A month later he leaves his yahoo open. I already dont trust him at this point so I peep again. ( I know Im guily too but I had to look ) I notice its a yahoo account that he used to email me from in HS. we met at 15 and are know 25. SO he has two yahoo accounts. I'm looking around and he has answers from women on craigslist. From personals. I check the sent box and he had written to three women telling them 'like your pics I can show you around town email me back for my pics' signed a different name than his. :eek:

 

So now i'm like craiglist? c'mon! So I confront him in the morning. He says im crazy again that he doesnt know what Im talking about. Goes to work calls me at 1 in the afternoon and says he remembers. That him and his guy friends were bored at work and they were all huddled around his computer and decided to go on craiglist to look at girls for innocent fun. One thing led to another and in typical guy fashion they all competed to write to girls and see who could get a response the fastest. :rolleyes:

 

I didnt buy but since I have nowhere to go I just sucked it up and let it go. *(besides this he is the most romantic, attentive, sweetest, amazing boyfriend I have ever had in my life)

 

At this point I know Im crazed. I dont believe anything he says. I always had his current yahoo password but never used it. So I decided to one day and what do I find? and email sent to his co-worker of some chick with her "area" exposed and naked. THe subject just said pics. I confront him again and hje gets angry fo rme snooping and proceeds to tell me he loves me but I need to stop sccusing him. He says his friend who's married, was having an affair with the girl in the pictures who happens to work with the both of them. He said his friend works from his computer on certain days and saved them on his computer and then asked him to send it to him through his email so he could save them.

 

its like hes feeding me bs and more bs.

 

THing is hes always home, always with me on the weekends, never home late.

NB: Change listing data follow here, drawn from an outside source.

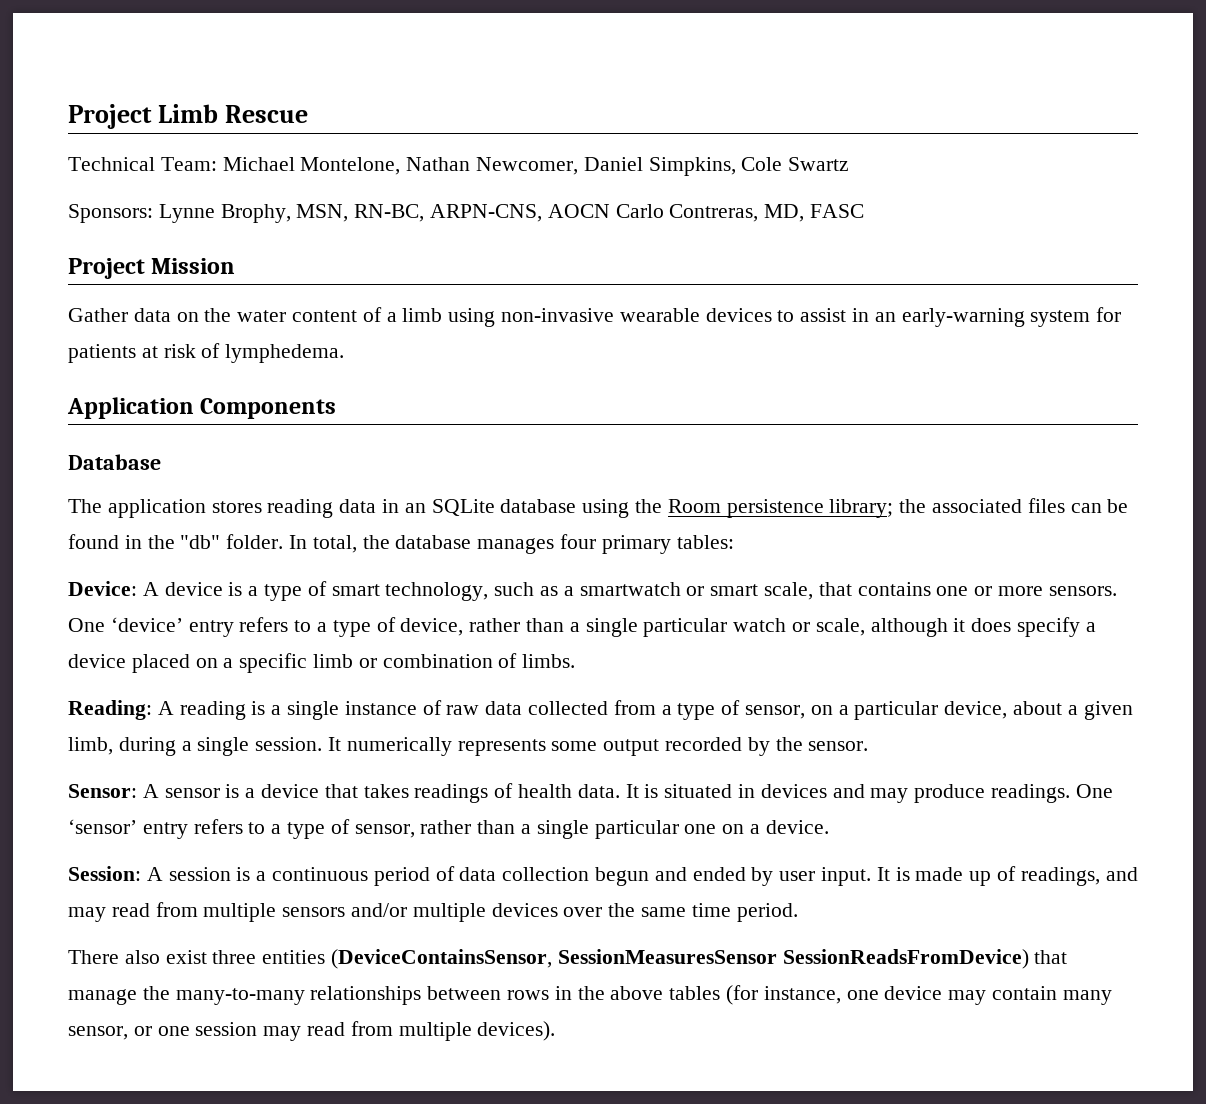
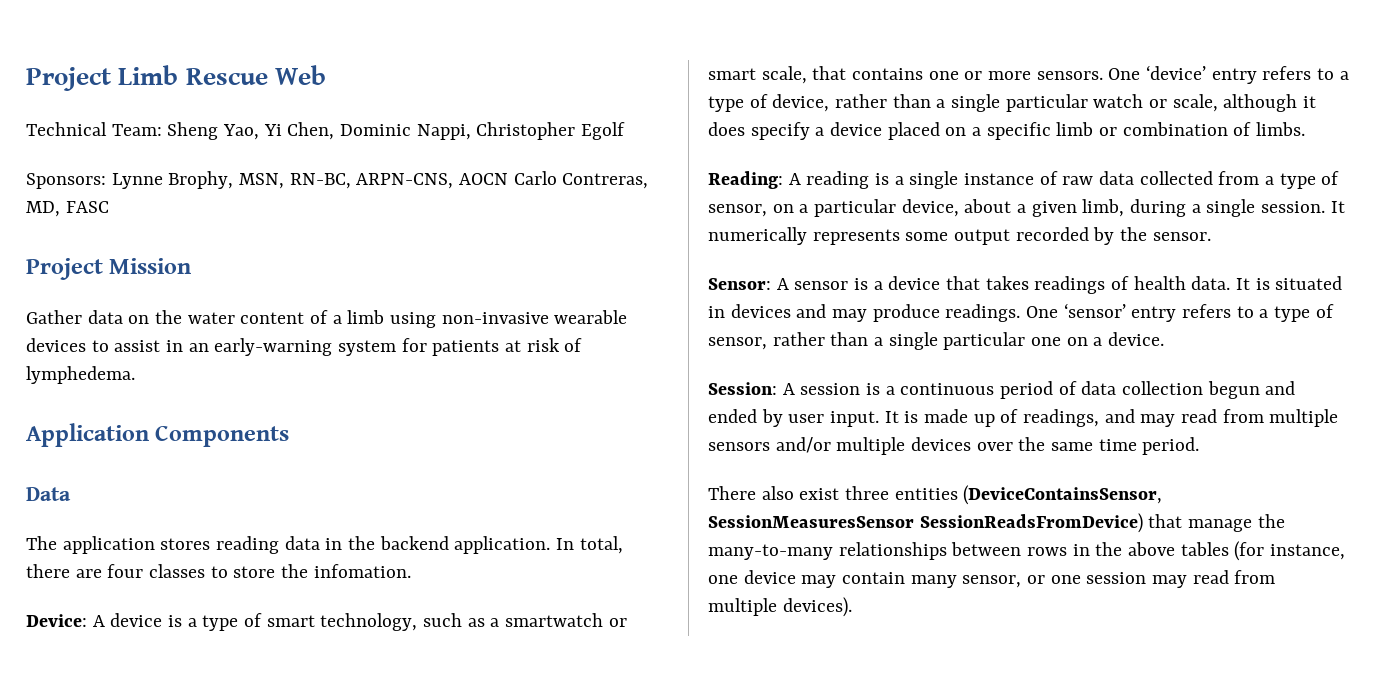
- Project Limb Rescue
+ Project Limb Rescue Web
- Technical Team: Michael Montelone, Nathan Newcomer, Daniel Simpkins, Cole Swartz
+ Technical Team: Sheng Yao, Yi Chen, Dominic Nappi, Christopher Egolf
- Database
+ Data
- The application stores reading data in an SQLite database using the Room persistence library; the associated files can be found in the "db" folder. In total, the database manages four primary tables:
+ The application stores reading data in the backend application. In total, there are four classes to store the infomation.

Phone doesnt ring at night. Nothing suspicious yet my gut screams sketchy.

 

So all this leads to know. We got new phones and he wasnt receiving texts. So he asked me to call the provider up and help fix it. as Im in his phone talking to customer service i see a text from a girl asking "could she pass by his job for an oil change lol" ( he works at a dealer) i asked he said it was just a friend from school ( yet i just found out shes 20) so then day before yesterday he gives me his phone to see a pic and when i go send it to myself I see her name in his call log. :confused:

 

I go to work and check our phone bill on line and sure enough hes called the number a few times. I ask him and he swore that his mother died he hasn't spoken to her since the text message for oil change.

 

Im just so fed up with the lies. I dont think he could be doing anything wrong but I don't know whats going on? I dont know what to do. I have no where to move to because im school currently and working partime. My family lives out of town and dont really have friends. But I will leave if I have to.

 

It seems he has a perfect story and excuse for everything and I just dont know if i can ever really trust him? any help would be greatful. Even just some people to vent with. Im having a tough day :(

 

Break up with the guy. If you don't trust him, find someone you can trust.